The pronoun implemented at the beginning of each of these ‘certainty phrases’, subtly – but simultaneously dramatically – alters its global perception. ‘It’ is a global pronoun – used and applied on a large scale to reassure many of its followers. ‘I’ is miniscule in comparison; it’s all about me – or you – and no one else. One of the main differences between ‘I am certain’ and ‘it is certain’ can be seen through the ways in which these statements can be justified. ‘I am certain’ is ‘personal’ knowledge – someone’s opinion. It may be justified by knowledge, but will usually be based upon conviction- due to culture, faith, and introspection – such as empathy and conscience, as well as acquaintance and practice.
Emotion is the biggest justification for ‘I am certain’, as this can be sufficiently powerful to overcome logic. Conversely, it could be argued that in some cases, personal experience is the only certainty, thus taking on the appearance of ‘it is certain’. When we personally experience something – even though its meaning can be misinterpreted – that experience is real, and so personal conviction and certainty is created. The difficulty comes however, when we take one personal experience and try to generalise from it. Inductive logic based on partial data leads to prejudice.
‘It is certain’ is impersonal propositional knowledge, and can be based only upon knowledge by description – such as through logic, empirical evidence, authority or memory. Science cannot be based upon certainty, as the only way a theory can be ultimately proved, is by disproving it. This is inductive logic, upon which science is based. Popper’s falsification method [‘Ways of Knowing’, Michael Woolman, 2000] meets this problem – science only proves something false, never true. Any experiment that concludes in favour of a hypothesis does not prove it to be ultimately true; scientists can never know whether or not there is an anomaly to the theory that will prove everything current science is based upon falsehood.
Take the periodic table. All elements have been placed in groups depending upon their chemical properties. However, recently, scientists discovered ‘superatoms’, which adopt the properties of other group metals when they are grouped together [‘Clusters of Aluminium Atoms Found to have Properties of Other Elements Reveal a New form of Chemistry.’ January 2005]. This discovery will change the shape of the periodic table and will disprove a long-held scientific belief.

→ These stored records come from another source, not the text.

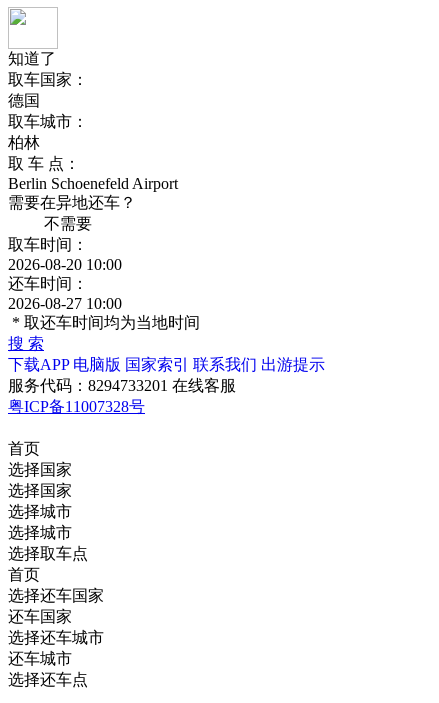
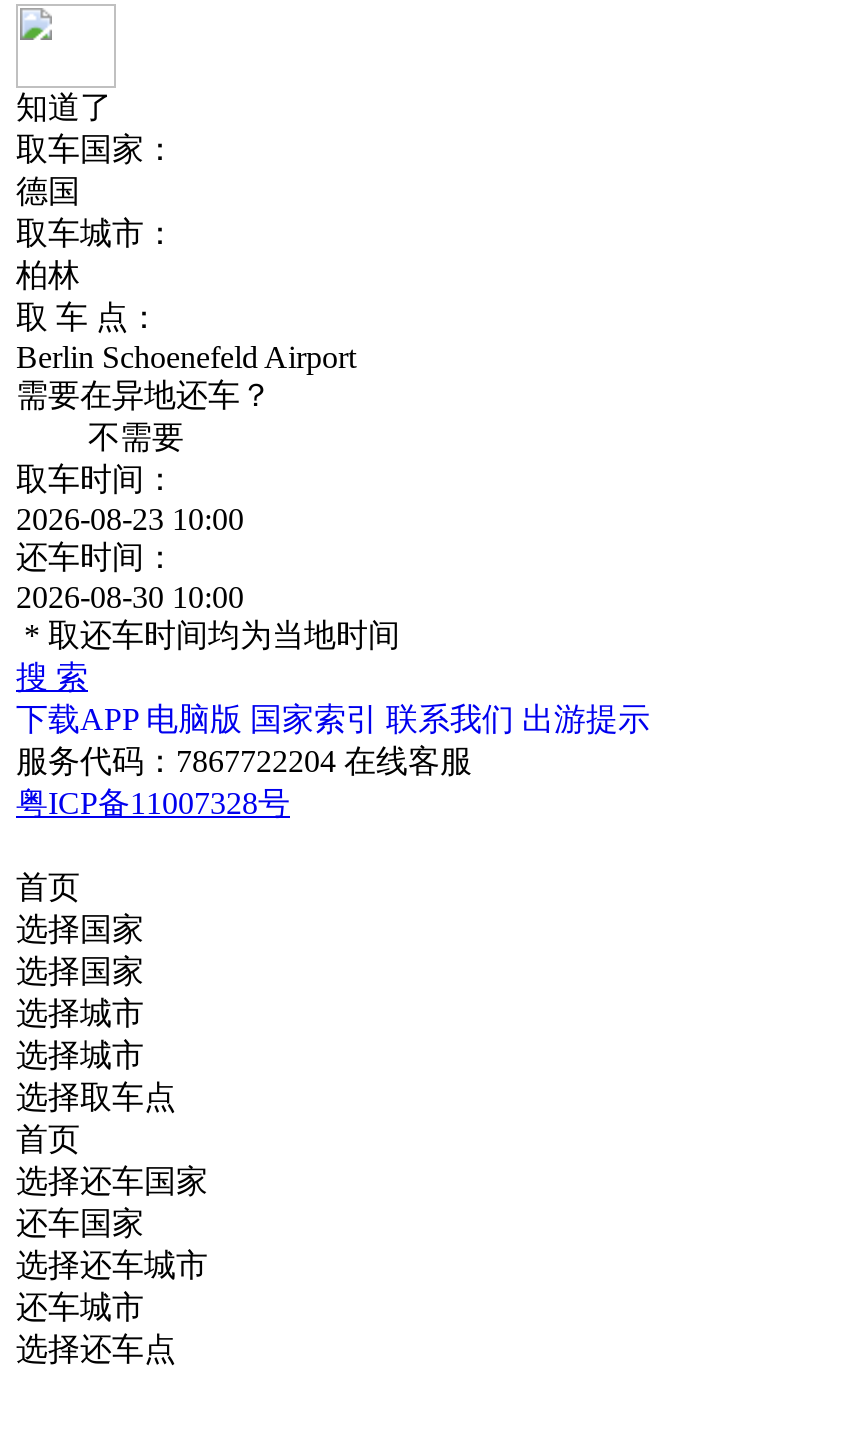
- 2026-08-20 10:00
+ 2026-08-23 10:00

- 2026-08-27 10:00
+ 2026-08-30 10:00

- 服务代码：8294733201 在线客服
+ 服务代码：7867722204 在线客服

Interestingly, in some areas of knowledge, ‘It is certain’ cannot exist, as justification cannot be based upon proof, merely informed opinion. Proof is evidence that makes something an apparent fact – for example results from a photosynthesis experiment showing that light is needed for photosynthesis to occur. Despite the presumption that ‘I am certain’ can exist in every way of knowing – the individual is always able to have their own opinion – there is little possibility that a personal certainty can exist in mathematics, due to the way in which its foundations have been created. Mathematics has been created from humans, and as the creations are ‘rules’, such as the Law of Trigonometry, there is only a true or false answer.
Incorrect use of the sine rule will give an invalid answer – yet we cannot be personally certain of its validity, as there is no evidence backing it up. The only available evidence is from the law itself, which is universally certain, but only self-referential. The field of mathematics has been developed away from the influences and alterations of everyday life, and so what begins as being certain, will remain this way. Einstein said:’As far as the laws of mathematics refer to reality, they are not certain; and as far as they are certain, they do not refer to reality.’ [Einstein]
Thus, you could say that ‘I am certain’ is dependent on the changing ideas of reality and is related to real life, whereas universal third person certainty doesn’t change by this. Ethics is reliant on and based upon the problems and differences between the two statements. Within ethics, ‘It is certain’ does not exist, as ethics are the study of morals, which are based upon a psychological sense of right and wrong – not a proved one.
With capital punishment, it cannot be pronounced that ‘it is certain’ that someone guilty of murder should be put to death, as there is a lack of actual proof that this is morally right – no empirical knowledge or universal logic can be placed upon this statement to make it certain, although it could, in theory, be shown that capital punishment acted as a deterrent and so, on utilitarian grounds, saved more lives than it took. In courts, the jury are asked to prove ‘beyond reasonable doubt’ that the accused is guilty.
Thus, even if each member of the jury is personally certain that the defendant is guilty, they do not need to prove that it is certain – just beyond reasonable doubt, which is a hazy line of precision. Yet, the very implementation of laws that condemn criminals is placing a field of universal certainty around such ethical topics. In the Netherlands, assisted suicide has been legalised, yet in England such practices remain illegal. This presents the dilemma of varying universal certainty. British law is pronouncing a certainty of the immorality of assisted euthanasia – certain to all British citizens through law, yet in the Netherlands the certainty created by a law is that assisted euthanasia is not wrong. Society has attempted to create an impersonal certainty in a region of personal conviction.